Osmanlı'da adab-ı muaşeret kuralları...
Ahhh nerede o eski insanlar... Bu sözü mutlaka duymuşsunuzdur.. Nezaket, saygı ve incelik konularında dünyaya örnek olan 6 asırlık kadim bir medeniyet Osmanlı devleti'nin adab-ı muaşeret kuralları günümüzde neredeyse silinip gitmek üzere...

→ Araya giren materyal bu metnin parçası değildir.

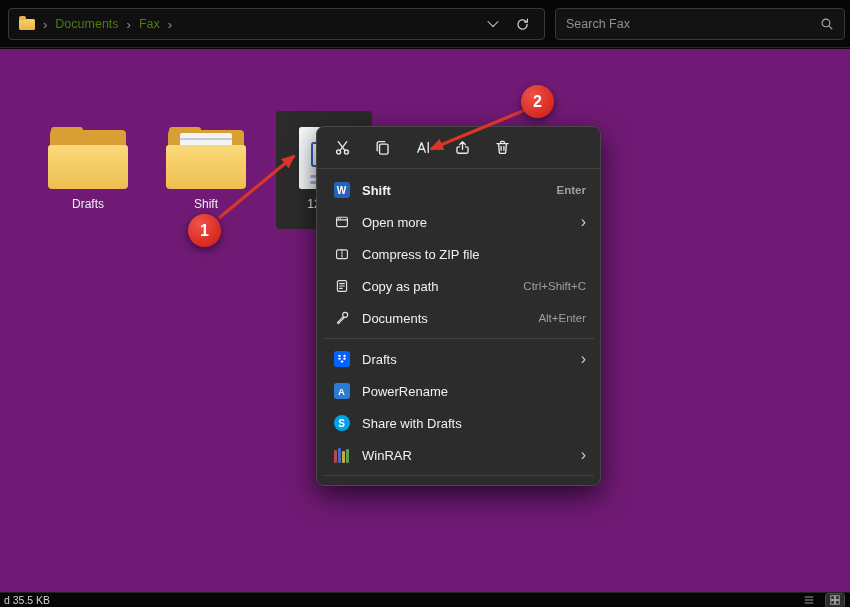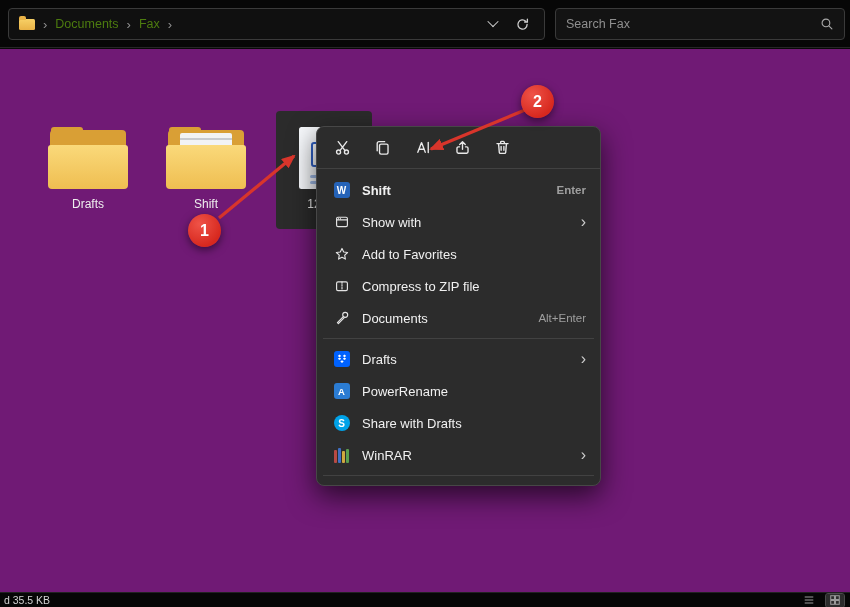--- a/index.html
+++ b/index.html
@@ -187,39 +187,41 @@
         <span>Shift</span>
         <span class="mi-right">Enter</span>
       </div>
       <div class="mi">
         <span class="mi-icon">
             <svg viewBox="0 0 16 16">
               <rect x="2.6" y="3.2" width="10.8" height="9.4" rx="1.4"></rect>
               <path d="M2.6 5.9 H13.4 M4.6 4.6 h.01 M6.4 4.6 h.01"></path>
             </svg>
           </span>
-        <span>Show with</span>
+        <span>Open more</span>
         <span class="mi-chev">›</span>
-      </div>
-      <div class="mi">
-        <span class="mi-icon">
-            <svg viewBox="0 0 16 16">
-              <path d="M8 2.4 l1.7 3.6 3.9 .5 -2.9 2.7 .7 3.9 L8 11.2 4.6 13.1 l.7 -3.9 L2.4 6.5 l3.9 -.5 z"></path>
-            </svg>
-          </span>
-        <span>Add to Favorites</span>
       </div>
       <div class="mi">
         <span class="mi-icon">
             <svg viewBox="0 0 16 16">
               <rect x="2.6" y="3.8" width="10.8" height="8.8" rx="1.4"></rect>
               <path d="M8 3.8 v1.5 M8 6.6 v1.5 M8 9.4 v1.5"></path>
             </svg>
           </span>
         <span>Compress to ZIP file</span>
+      </div>
+      <div class="mi">
+        <span class="mi-icon">
+            <svg viewBox="0 0 16 16">
+              <rect x="3.4" y="2.6" width="9.2" height="10.8" rx="1.4"></rect>
+              <path d="M5.6 5.6 h4.8 M5.6 8 h4.8 M5.6 10.4 h2.6"></path>
+            </svg>
+          </span>
+        <span>Copy as path</span>
+        <span class="mi-right">Ctrl+Shift+C</span>
       </div>
       <div class="mi">
         <span class="mi-icon">
             <svg viewBox="0 0 16 16">
               <circle cx="11.2" cy="4.8" r="2.5"></circle>
               <path d="M9.3 6.7 L3.4 12.6 M3.4 12.6 l1 1 L10.3 7.7"></path>
             </svg>
           </span>
         <span>Documents</span>
         <span class="mi-right">Alt+Enter</span>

Barış içinde yaşama ve uzlaşı anlamına gelen muaşeret, kişinin sahip olduğu iyi tutum ve davranışların bütününü oluşturan edep kavramı ile birleşince ortaya adab-ı muaşeret gibi zarif bir tanım çıkmıştır. Adab-ı muaşeret görgü kurallarının sembolüdür. Öyle ki; bireylerin toplum içerisinde sevgi, saygı çerçevesinde yaşamasını sağlamanın yanında sosyal hayatı da daha kaliteli ve zarif hale getirir. Osmanlı İmparatorluğu'nun kuruluş yıllarına denk gelen üstad Yunus Emre; ”Girdim ilim meclisine, eyledim kıldım talep/ Dediler ilim geride, illa edep illa edep…” sözünü boşuna mı söylemiştir?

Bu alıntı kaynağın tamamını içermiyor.